A Djibouti, chaque grand groupe, comme Djibouti Télécom, Électricité de Djibouti ou les autres entités publiques, avait son propre Fonds qui lui permettait d’investir pour développer ses activités et améliorer ses performances. Aujourd’hui, nous avons un Fonds souverain qui regroupe tous les bénéfices. Il soutient la création d’entreprises et œuvre à la création d’emplois. Par ailleurs, nous avons un code des investissements très attractif. Il offre des facilités importantes pour les investisseurs étrangers, notamment exemptions d’impôts et taxes durant les cinq premières années en fonction de l’investissement initial. Tout cela a permis à des sociétés étrangères de différentes nationalités – turques, saoudiennes, chinoises et autres – de venir s’installer. Dans cette nouvelle dynamique, nous constatons, d’ailleurs, le retour de certaines entreprises françaises. Vous savez, les Français avaient perdu le goût de l’aventure et c’est bien dommage. Mais depuis l’arrivée du Président Emmanuel Macron, les choses changent. Mais il faut rester lucide car aujourd’hui, partout en Afrique, les pays européens sont concurrencés par des entreprises qui viennent d’ailleurs. Alors il faut être compétitif et ne pas raisonner en seules parts de marché, mais en termes d’investissements gagnants-gagnants et de long terme. Le marché de Djibouti, c’est une porte d’entrée vers d’autres pays de la Comesa, notamment l’Éthiopie, le sud Soudan et autres. Les premières années peuvent être difficiles pour les industriels et les PME-PMI françaises, mais le retour sur investissement peut aussi se faire très rapidement. Croyez-vous qu’il appartienne à la France de pousser ses entreprises à investir à Djibouti ou est-ce à Djibouti de les inciter à y investir? Le Président de Djibouti, lors de ses déplacements et visites en France, a toujours invité les entreprises françaises à ne pas rater le train. La France et Djibouti ont une longue histoire en commun, partagent la même langue, et les entreprises françaises seront toujours les bienvenues à Djibouti. Mais malheureusement avec la perte de ce goût de l’aventure, nous ne pouvions pas faire grand-chose. Les entreprises italiennes, émiraties, turques et autres sont venues prendre la place laissée vide. La nature a horreur du vide. Regardez, la Bred, la seule banque française installée à Djibouti, elle a bien trouvé sa place ! Elle a même un pied sur le marché éthiopien.

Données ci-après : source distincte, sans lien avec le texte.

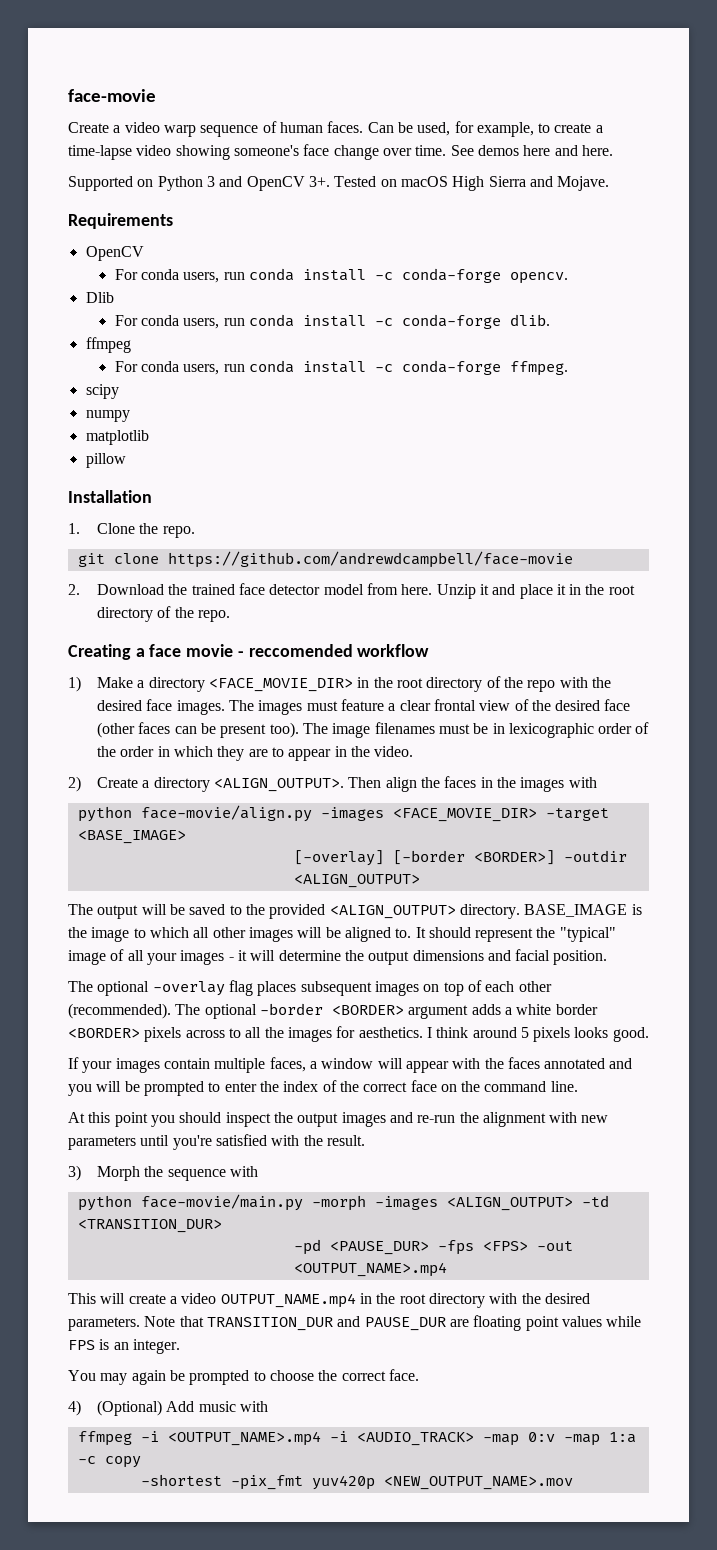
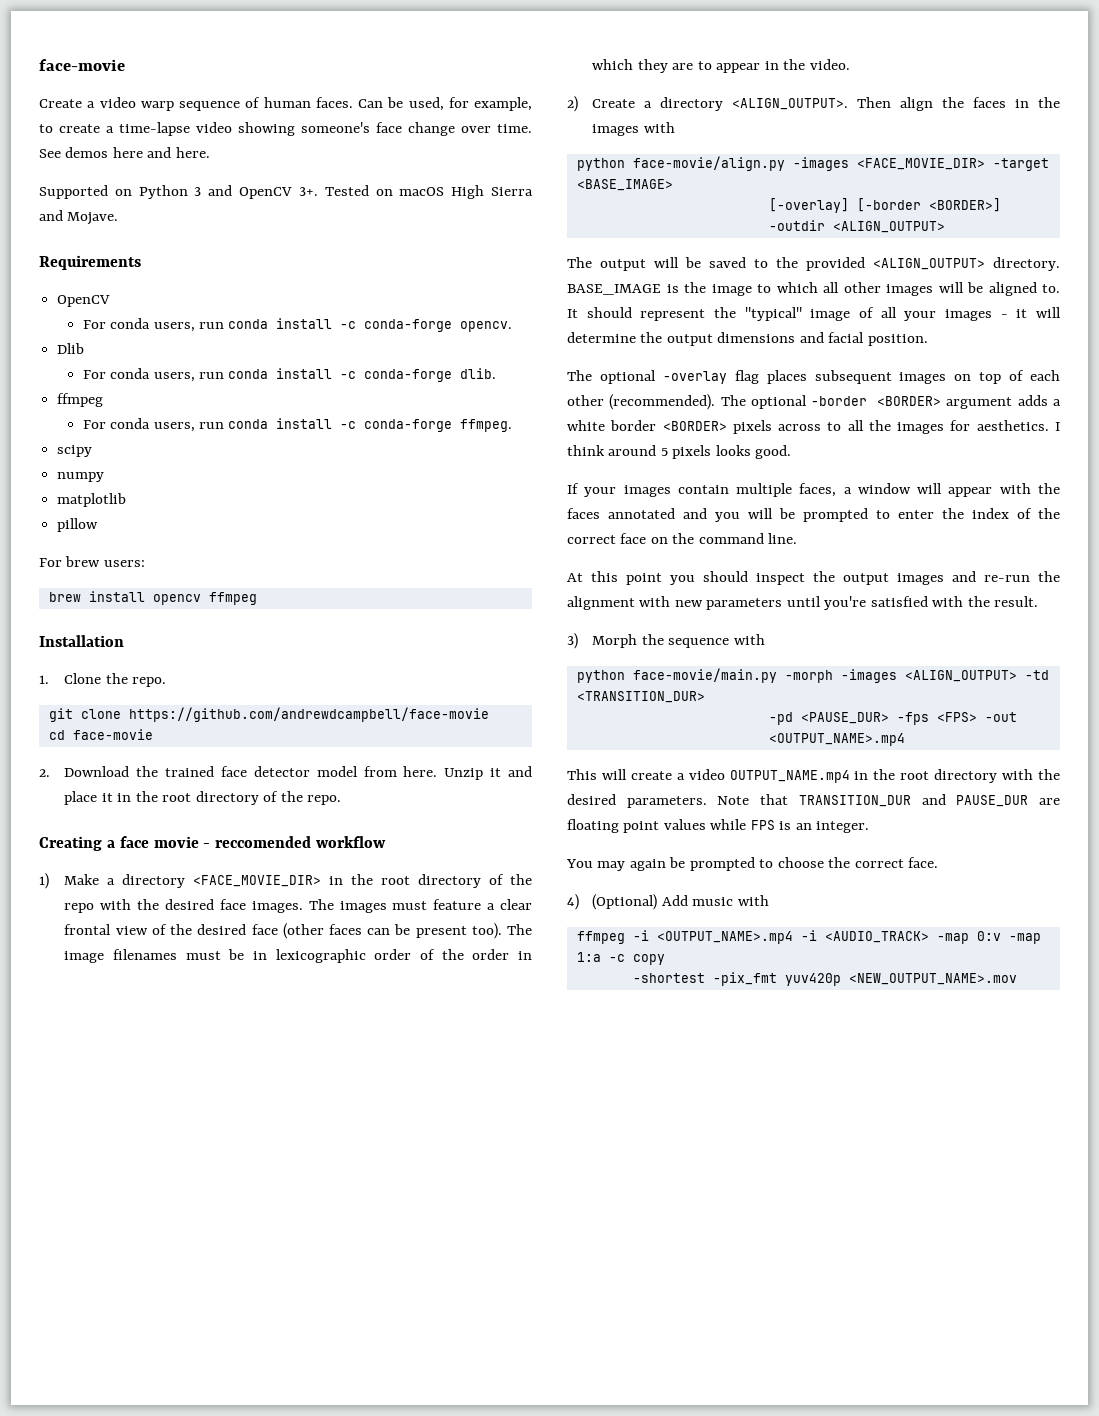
(126, 460) none -> [39,556,145,567] [48,591,257,605] // For brew users: // brew install opencv ffmpeg
(573, 559) none -> [48,729,153,740] // cd face-movie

. La Chine a investi massivement à Djibouti. Elle transforme souvent une part de ses investissements en prêts. Or selon le FMI, le service de la dette pourrait atteindre cette année 5 % du PIB de Djibouti. Pensez-vous que cela peut peser sur l’autonomie du pays?
Deux investissements seulement ont nécessité des prêts chinois : le premier concerne la production de l’eau et le deuxième pour la construction de la ligne de chemin de fer Addis-AbebaDjibouti. La ligne de chemin de fer est une activité économique qui génèrera des bénéfices. Donc elle remboursera elle-même les investissements qui ont été nécessaires à sa construction.
L’autre investissement est fondamental puisqu’il s’agissait d’une denrée rare : l’eau. Depuis l’indépendance de Djibouti et jusqu’à aujourd’hui, nous luttons quotidiennement pour nous procurer cette denrée. Avec les investissements chinois, nous sommes allés chercher l’eau là où elle était, à 250 kilomètres, pour combattre la soif, pour le bétail, pour l’agriculture. La première retenue d’eau de pluie à Djibouti a été inaugurée il y a 4 ans. La présence française à Djibouti a durée 150 ans.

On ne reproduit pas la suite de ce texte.